Aim of the exercise — Would you output the entries below only from the line containing "Blaga, Lumina de" through the line containing "color: #0369a1 ->", exactly as they stand and with both ends included?

Extracted information —
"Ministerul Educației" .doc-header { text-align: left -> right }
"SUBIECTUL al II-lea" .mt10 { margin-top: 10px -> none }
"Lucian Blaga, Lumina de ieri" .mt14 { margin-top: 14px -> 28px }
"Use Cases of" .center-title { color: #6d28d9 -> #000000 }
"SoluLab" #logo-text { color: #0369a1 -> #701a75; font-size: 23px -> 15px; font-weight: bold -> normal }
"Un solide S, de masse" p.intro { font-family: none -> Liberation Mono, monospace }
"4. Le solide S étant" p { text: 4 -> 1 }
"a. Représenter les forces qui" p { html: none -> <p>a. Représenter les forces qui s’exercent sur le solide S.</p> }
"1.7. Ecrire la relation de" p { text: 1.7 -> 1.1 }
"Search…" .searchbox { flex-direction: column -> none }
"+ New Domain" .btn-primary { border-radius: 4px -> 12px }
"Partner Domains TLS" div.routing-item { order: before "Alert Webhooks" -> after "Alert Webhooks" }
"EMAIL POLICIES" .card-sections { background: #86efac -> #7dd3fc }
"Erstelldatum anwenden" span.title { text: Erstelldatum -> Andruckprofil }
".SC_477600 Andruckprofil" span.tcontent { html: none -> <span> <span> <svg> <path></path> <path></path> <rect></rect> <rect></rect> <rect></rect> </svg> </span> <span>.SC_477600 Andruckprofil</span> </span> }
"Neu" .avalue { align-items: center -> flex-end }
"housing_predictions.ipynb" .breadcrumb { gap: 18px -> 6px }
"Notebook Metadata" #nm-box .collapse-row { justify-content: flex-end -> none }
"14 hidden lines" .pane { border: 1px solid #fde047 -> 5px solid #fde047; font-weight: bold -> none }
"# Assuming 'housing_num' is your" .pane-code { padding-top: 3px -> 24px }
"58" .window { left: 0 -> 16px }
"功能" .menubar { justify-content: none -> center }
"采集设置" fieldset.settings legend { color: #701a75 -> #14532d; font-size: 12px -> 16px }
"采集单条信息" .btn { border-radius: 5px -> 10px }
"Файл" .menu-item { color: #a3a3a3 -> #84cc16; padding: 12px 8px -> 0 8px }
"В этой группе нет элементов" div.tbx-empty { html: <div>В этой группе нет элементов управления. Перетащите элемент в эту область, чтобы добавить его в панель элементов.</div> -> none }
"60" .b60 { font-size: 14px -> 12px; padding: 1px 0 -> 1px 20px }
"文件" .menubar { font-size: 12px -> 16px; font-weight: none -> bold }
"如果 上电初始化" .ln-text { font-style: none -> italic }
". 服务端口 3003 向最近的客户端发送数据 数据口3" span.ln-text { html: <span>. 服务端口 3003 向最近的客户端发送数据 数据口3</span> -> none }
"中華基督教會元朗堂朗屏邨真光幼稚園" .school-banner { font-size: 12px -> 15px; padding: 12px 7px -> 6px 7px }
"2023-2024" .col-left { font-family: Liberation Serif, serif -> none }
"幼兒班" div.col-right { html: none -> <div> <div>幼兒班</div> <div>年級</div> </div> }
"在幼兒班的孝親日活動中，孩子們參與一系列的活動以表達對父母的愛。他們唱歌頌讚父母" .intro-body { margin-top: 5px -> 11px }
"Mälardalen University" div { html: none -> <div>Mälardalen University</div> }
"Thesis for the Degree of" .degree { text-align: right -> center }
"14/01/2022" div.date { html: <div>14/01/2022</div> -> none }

Solved problem —
"Lucian Blaga, Lumina de ieri" .mt14 { margin-top: 14px -> 28px }
"Use Cases of" .center-title { color: #6d28d9 -> #000000 }
"SoluLab" #logo-text { color: #0369a1 -> #701a75; font-size: 23px -> 15px; font-weight: bold -> normal }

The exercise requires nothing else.